Transition period draws to a close: British citizens need to apply for residency permits if they wish to come to Norway to live, work or study after 1 January 2021.
The United Kingdom left the EU on 31 January 2020. A transition period has been agreed and will last until 31 December 2020. During the transition period, the United Kingdom will be treated as if it were still a member of the EU and EEA (European Economic Area). Regulations for citizens of countries outside EU/EEU will apply to British citizens wishing to move to Norway after 31 December 2020. The Government would like to remind both public and business sector about the change of regulation and the need to adapt to the end of free movement.
– In order to ensure that the transition will be as smooth as possible, we ask the public and the employers to adapt to the new situation when regulations for citizens of countries outside EU/EEU will apply to British citizens after 31 December 2020, says State Secretary Vegard Einan from the Ministry of Labour and Social Affairs.
British citizens coming to Norway after 31 December 2020
British citizens and their family members who wish to come to Norway to live, work or study after 1 January 2021 will be treated according to the rules that apply to citizens of countries outside the EEA/EU. This means that British citizens wishing to work in Norway will need to apply for a residency permit. The same rules will apply for British citizens that are temporary service suppliers. Under the current regime, service providers can come to Norway for work for up to three months without the need to register.
British citizens may apply for residency permit according to the regulations for citizens of countries outside EU/EEA, see www.udi.no.
British citizens that are temporary service suppliers that have a contracts or assignments that start in 2020 but end after 1 January 2021, will also have to apply for the residency permit.

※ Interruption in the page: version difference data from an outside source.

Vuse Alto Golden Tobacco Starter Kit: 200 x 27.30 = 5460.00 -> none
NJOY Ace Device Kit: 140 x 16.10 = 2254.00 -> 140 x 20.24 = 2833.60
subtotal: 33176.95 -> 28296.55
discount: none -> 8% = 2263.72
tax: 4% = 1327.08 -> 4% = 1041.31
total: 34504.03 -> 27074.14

– The employers in Norway may continue to employ British citizens without change until the end the transiton period. This will secure that the ongoing contracts will be completed without disruptions and delays. We expect that the public and the employers adapt to regulations for citizens of countries outside EU/EEA, says the state Secretary.
British citizens residing or coming to Norway before 31 December 2020
If you are a British citizen with permanent right of residence in Norway on the date the transition period comes to an end, you will retain this right, but you will have to apply for a permanent residence permit and residence card. Norway will be issuing a new type of residence permit for British citizens who live in Norway or move to Norway before the end of the transition period.The new application procedures are being developed, and are due to be introduced on 1 January 2021. Information about the new application procedures will be published on the UDI website later this year.

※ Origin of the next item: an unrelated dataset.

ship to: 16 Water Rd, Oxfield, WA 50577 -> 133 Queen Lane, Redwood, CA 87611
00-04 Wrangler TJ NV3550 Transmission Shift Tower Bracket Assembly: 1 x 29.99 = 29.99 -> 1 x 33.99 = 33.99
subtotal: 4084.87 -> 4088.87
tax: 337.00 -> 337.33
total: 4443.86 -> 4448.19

Future Free Trade Agreement
Norway has started to negotiate a new free trade agreement with the United Kingdom. The ambition is to negotiate an extensive agreement that will also cover trade in services. This will include commitments for temporary service providers. Nevertheless, the free movement British citizens will come to an end by the end of 2020, and British citizens will need to apply for residency permits if they wish to reside and work in Norway.
Norwegian citizens in the United Kingdom
From 1 January 2021, free movement of EU/EEA-citizens to the United Kingdom will end. This will apply to Norwegian citizens as well.
Norwegian citizens and their family members living in the United Kingdom or moving to the United Kingdom before the end of the transition period may apply for settled/pre-settled status through the EU settlement scheme.
If you are a Norwegian and are planning to work, study or settle in the United Kingdom from 2021, new immigration routes will open for applications to work, live and study in the UK from 1 January 2021. The United Kingdom will introduce a points-based immigration system. The system will prioritise the skills a person has to offer, not which country they come from.